To understand whether a person chooses a given alternative, one has to understand what is competing with that alternative given perceived resource constraint or its inverse, perceived slack. We provide a unified psychological account of people’s mental representation of the decision to be made when faced with a focal proposed action. We connect our resource-based account to economic and psychological research on opportunity cost consideration. We first analyze how people generate and represent the resource competition for a proposed action, as a function whether resource supply is perceived to be sufficient or insufficient. People may take the choice as given, as a “Yes/No” decision about the proposed action.

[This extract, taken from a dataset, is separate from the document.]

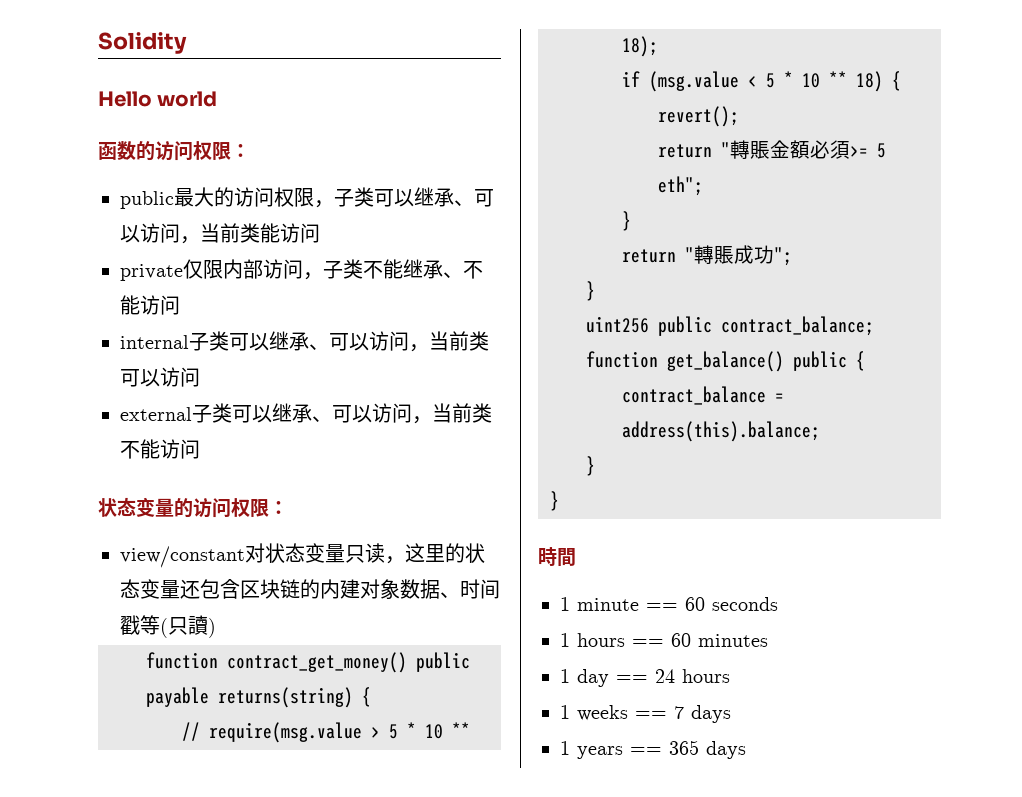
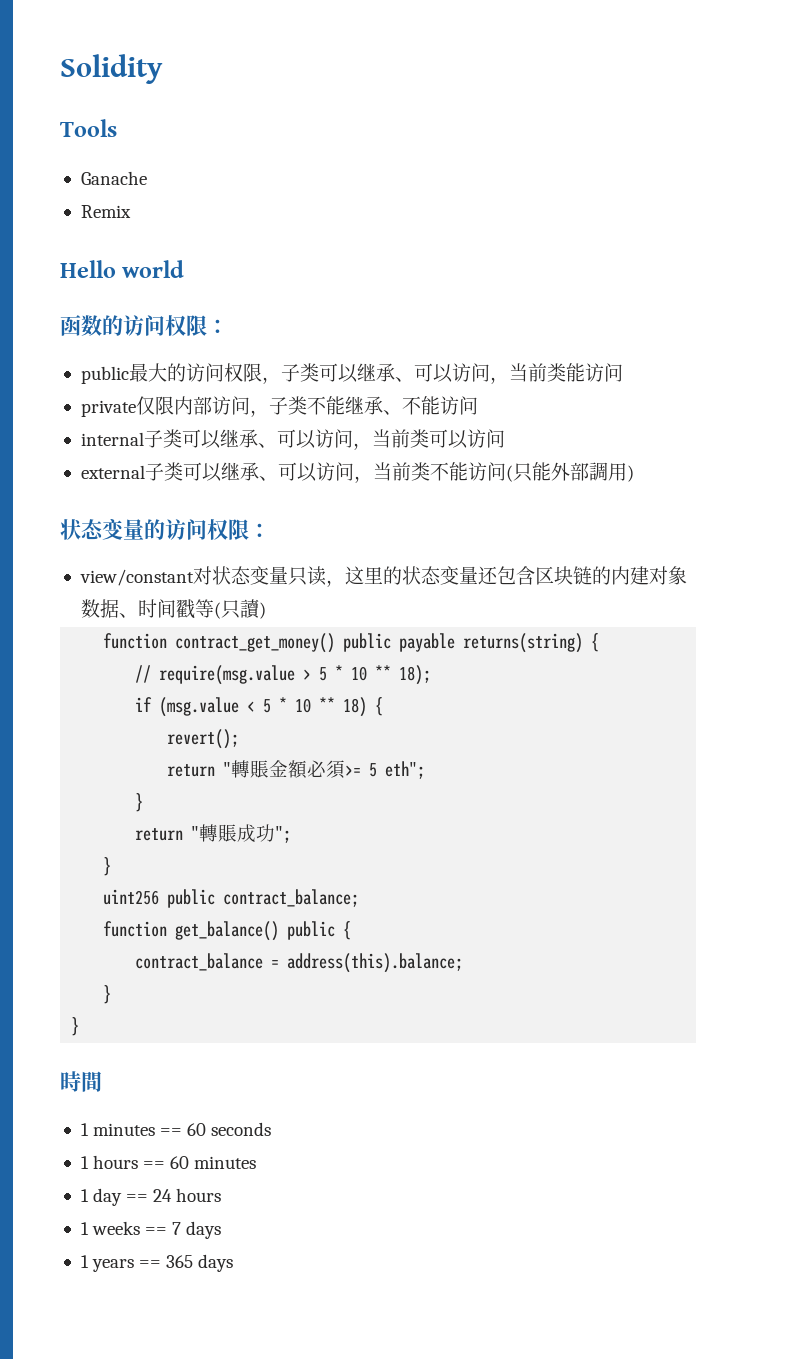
(187, 43) none -> [60,119,117,137] [80,171,147,185] [80,205,131,218] // Tools // Ganache // Remix
(200, 449) none -> [505,462,634,482] (只能外部調用)
[577,598,639,611] minute -> [93,1123,156,1136] minutes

They may also spontaneously reframe the decision as a “Which one?” choice between the proposed use and salient competition. They may creatively counter-propose “What about this?” in an attempt to say yes to some variant of the proposal and without forgoing the salient competition.  We show evidence that the representation of the problem depends on perceptions the balance of recruited resource supply and recruited demand. We then explain how likelihood of agreeing to a proposed action is affected by active engagement in a competing action that alters the relative value of that competition and the proposed alternative use of the same resource and b) ambiguity in perceptions of available resource supply and demand. We extend these ideas to explain how the psychological representation of the competition and relative valuation of the focal action and of the competition changes when the proposed action is in the future. We conclude by using these general principles to explain judgment and decision-making phenomena that have heretofore not been seen as related, such as discounting of future outcomes, procrastination, the planning fallacy, and other intertemporal phenomena.